26 | Thu | 8 p.m. | WKAR WORLD 23.2
“America ReFramed: Chinatown Rising”
Weaving together never-before-seen archival footage and photographs, Chinatown Rising reveals a deeply personal portrait of a San Francisco neighborhood in transition. Chinatown activists of the 1960s reflect on their years as young residents waging battles for bilingual education, tenants’ rights and ethnic studies curriculum that would shape their community and nation.

26 | Thu | 9:30 p.m. | WKAR WORLD 23.2
“POV Shorts: In The Absence”
A South Korean community is torn apart by a ferry disaster which claimed the lives of hundreds of children. When government incompetence is revealed as the main cause, the victims’ families seek justice.

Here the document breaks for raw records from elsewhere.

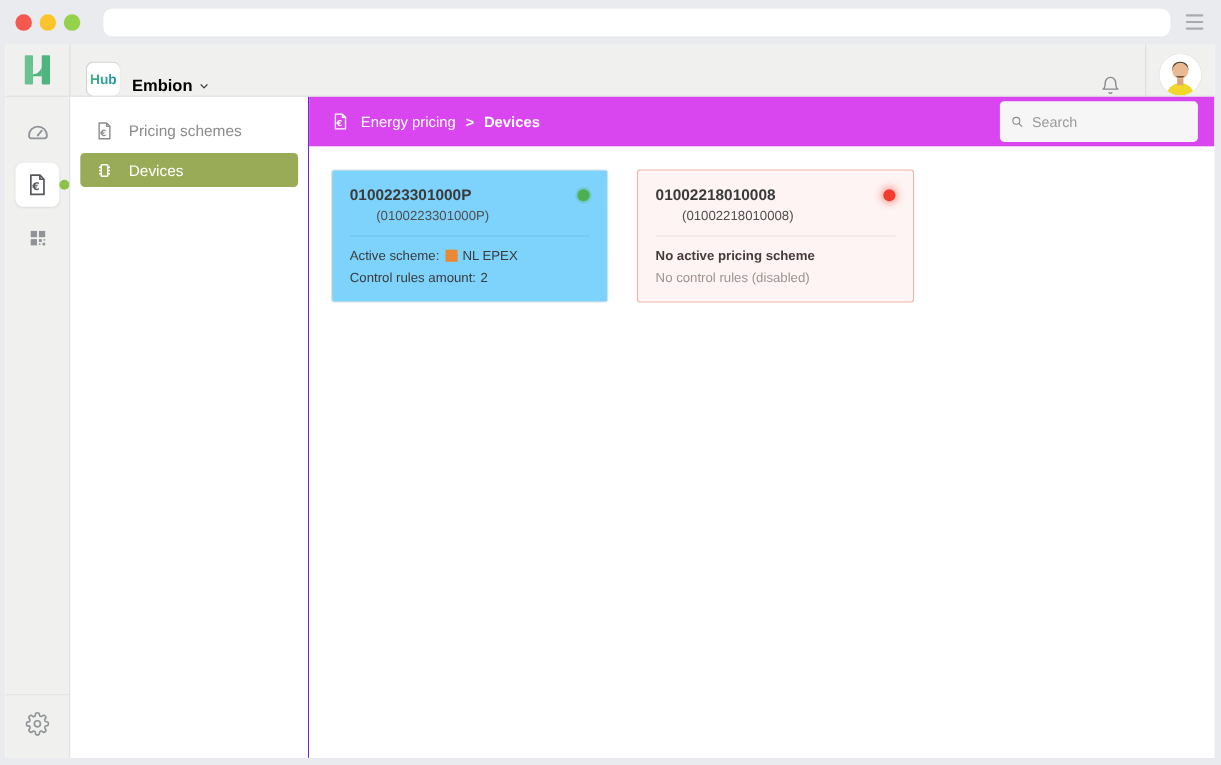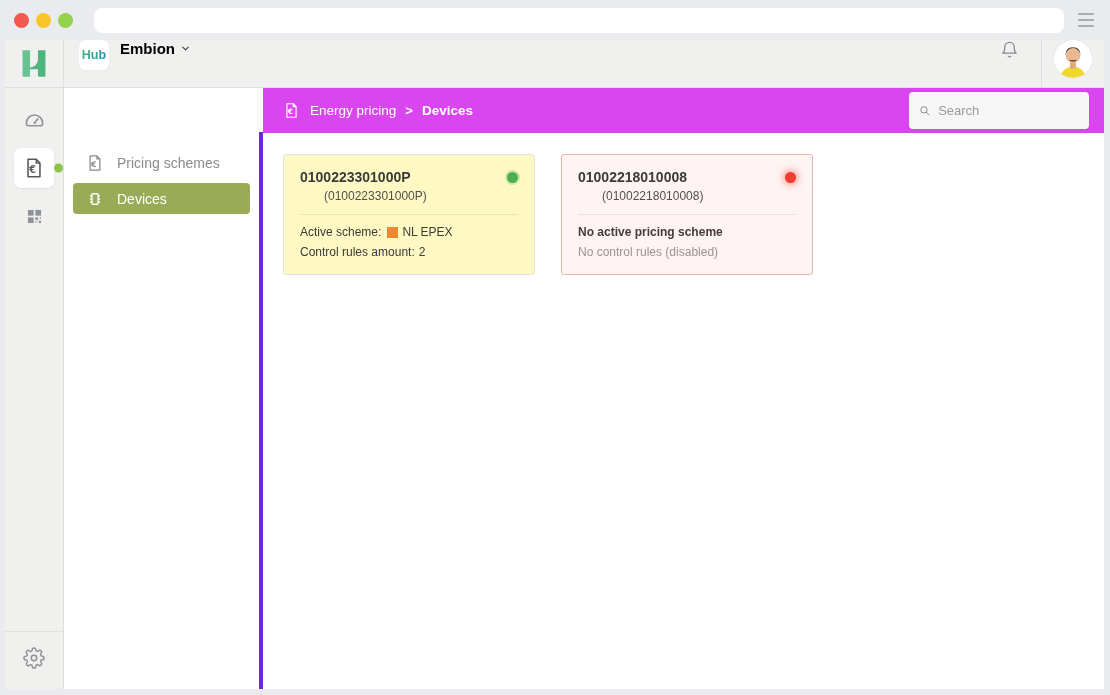--- a/index.html
+++ b/index.html
@@ -23,7 +23,7 @@
   
   .appheader { height: 48px; background: #f0f0ef; border-bottom: 1px solid #dcdddd; display: flex; flex-shrink: 0; }
   .logo-cell { width: 59px; border-right: 1px solid #ddddDC; display: flex; align-items: center; justify-content: center; }
-  .header-main { flex: 1; display: flex; align-items: flex-start; padding-left: 15px; }
+  .header-main { flex: 1; display: flex; align-items: flex-end; padding-left: 15px; }
   .hub-badge { width: 30px; height: 30px; background: #fff; border-radius: 6px; display: flex; align-items: center; justify-content: center; margin-right: 11px; box-shadow: 0 0 1px rgba(0,0,0,.15); }
   .hub-badge span { font-size: 12.5px; font-weight: bold; background: linear-gradient(100deg, #3fb579, #1f90ae); -webkit-background-clip: text; background-clip: text; color: transparent; }
   .org { display: flex; align-items: center; gap: 5px; font-size: 15px; font-weight: bold; color: #000000; cursor: pointer; }

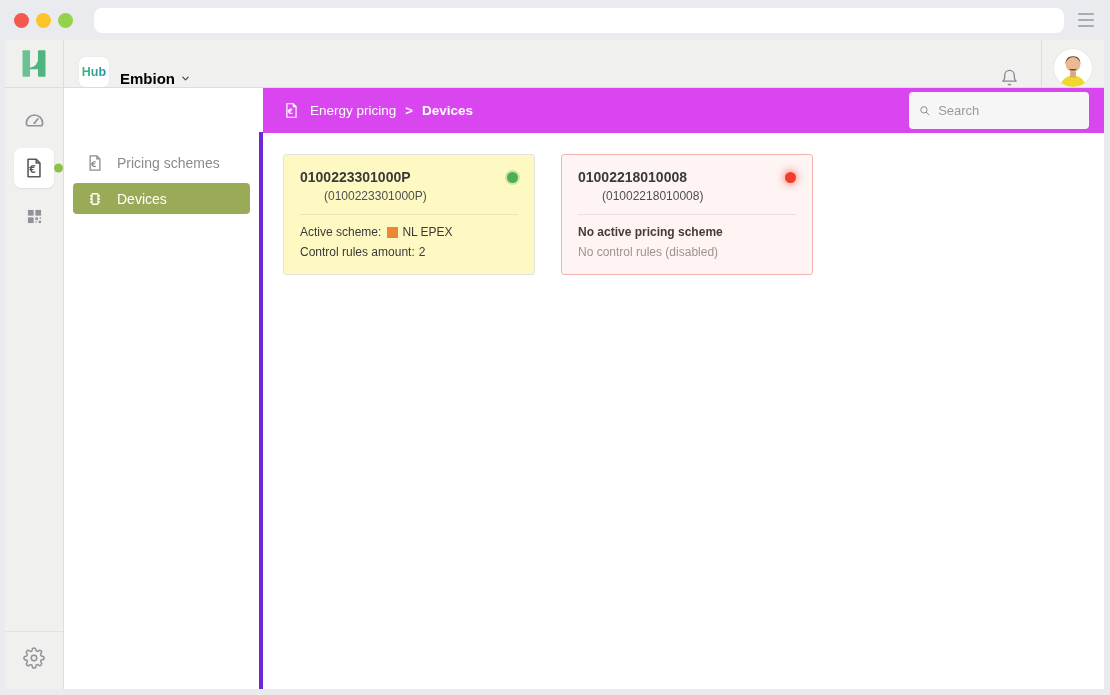--- a/index.html
+++ b/index.html
@@ -45,7 +45,7 @@
   .rail-bottom { margin-top: auto; width: 100%; border-top: 1px solid #e2e2e1; padding: 15px 0 20px; display: flex; justify-content: center; color: #8f9296; }
 
   
-  .sidebar { width: 199px; background: #fff; border-right: 4px solid #6d28d9; padding-top: 10px; flex-shrink: 0; margin-top: 44px; }
+  .sidebar { width: 217px; background: #fff; border-right: 1px solid #6d28d9; padding-top: 10px; flex-shrink: 0; }
   .side-item { display: flex; align-items: center; gap: 13px; height: 31px; margin: 5px 9px; padding: 0 13px; border-radius: 4px; font-size: 14px; color: #8b8b8b; cursor: pointer; }
   .side-item .ic { flex-shrink: 0; }
   .side-item.active { background: #9aab58; color: #fff; }

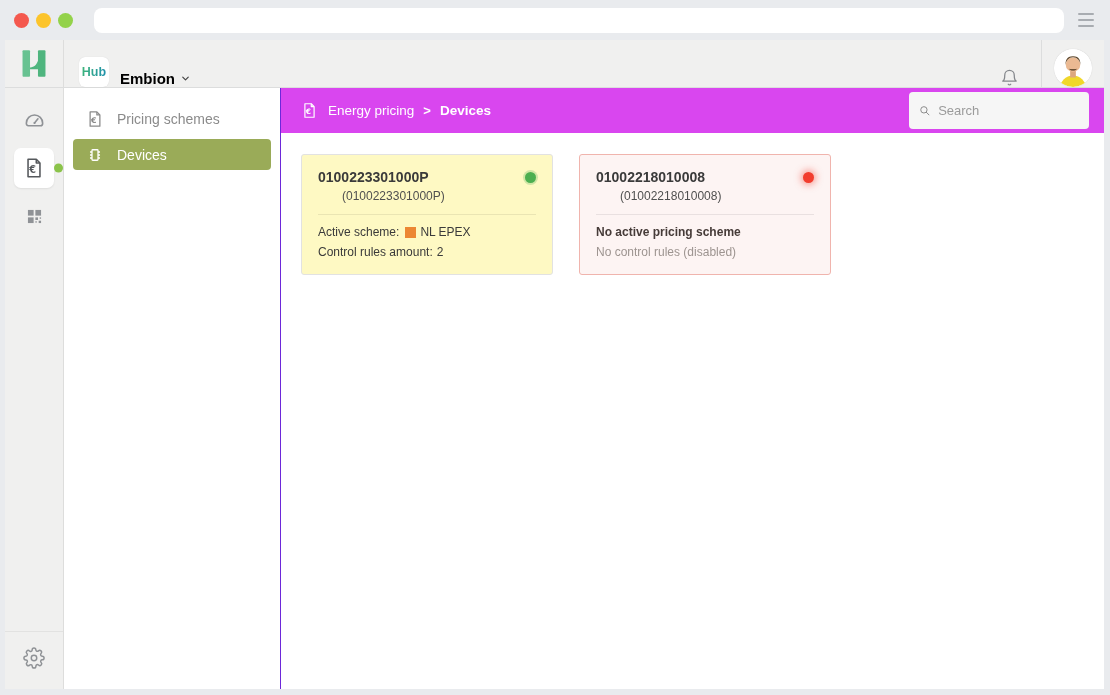--- a/index.html
+++ b/index.html
@@ -62,7 +62,7 @@
   .searchbox input::placeholder { color: #9b9b9b; }
 
   .content { padding: 21px 20px; display: flex; gap: 26px; align-items: flex-start; }
-  .card { width: 252px; background: #fef9c3; border: 1px solid #e2e2e2; border-radius: 3px; padding: 14px 16px 15px; cursor: pointer; }
+  .card { width: 252px; background: #7dd3fc; border: 1px solid #e2e2e2; border-radius: 3px; padding: 14px 16px 15px; cursor: pointer; }
   .card.err { background: #fdf4f3; border-color: #f0b4ad; }
   .card-head { display: flex; justify-content: space-between; align-items: flex-start; }
   .card-title { font-size: 14px; font-weight: bold; color: #3a3a3a; }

29 | Sun | 10 p.m. | WKAR WORLD 23.2
“Asian Americans: Breaking Through”
At the turn of the new millennium, the country tackles conflicts over immigration, race, economic disparity, and a shifting world order. A new generation of Asian Americans are empowered by growing numbers and rising influence but face a reckoning of what it means to be an American in an increasingly polarized society.

29 | Sun | 11 p.m. | WKAR WORLD 23.2
“Misty Experiment: The Secret Battle for the Ho Chi Minh Trail”
The special U.S. Air Force squadron volunteer pilots search for enemy supply transports and anti-aircraft over North Vietnam.

30 | Mon | 8 p.m. | WKAR WORLD 23.2
“Unsettled History: America, China and the Doolittle Tokyo Raid”
This documentary examines a key moment in American/Chinese history, exploring how the two sides remember this shared event in different ways, the reasons for this divergence and what lessons it may hold for today. Recounted by children of the Raiders and their Chinese rescuers, the program offers emotional insights that only family members can provide

31 | Tue | 9 p.m. | WKAR-HD 23.1
“Rising Against Asian Hate: One Day in March”
Explore the fight against Asian American hate following the March 2021 mass shootings at three spas in Atlanta. Examine how this critical moment of racial reckoning sheds light on the struggles, triumphs and achievements of AAPI communities.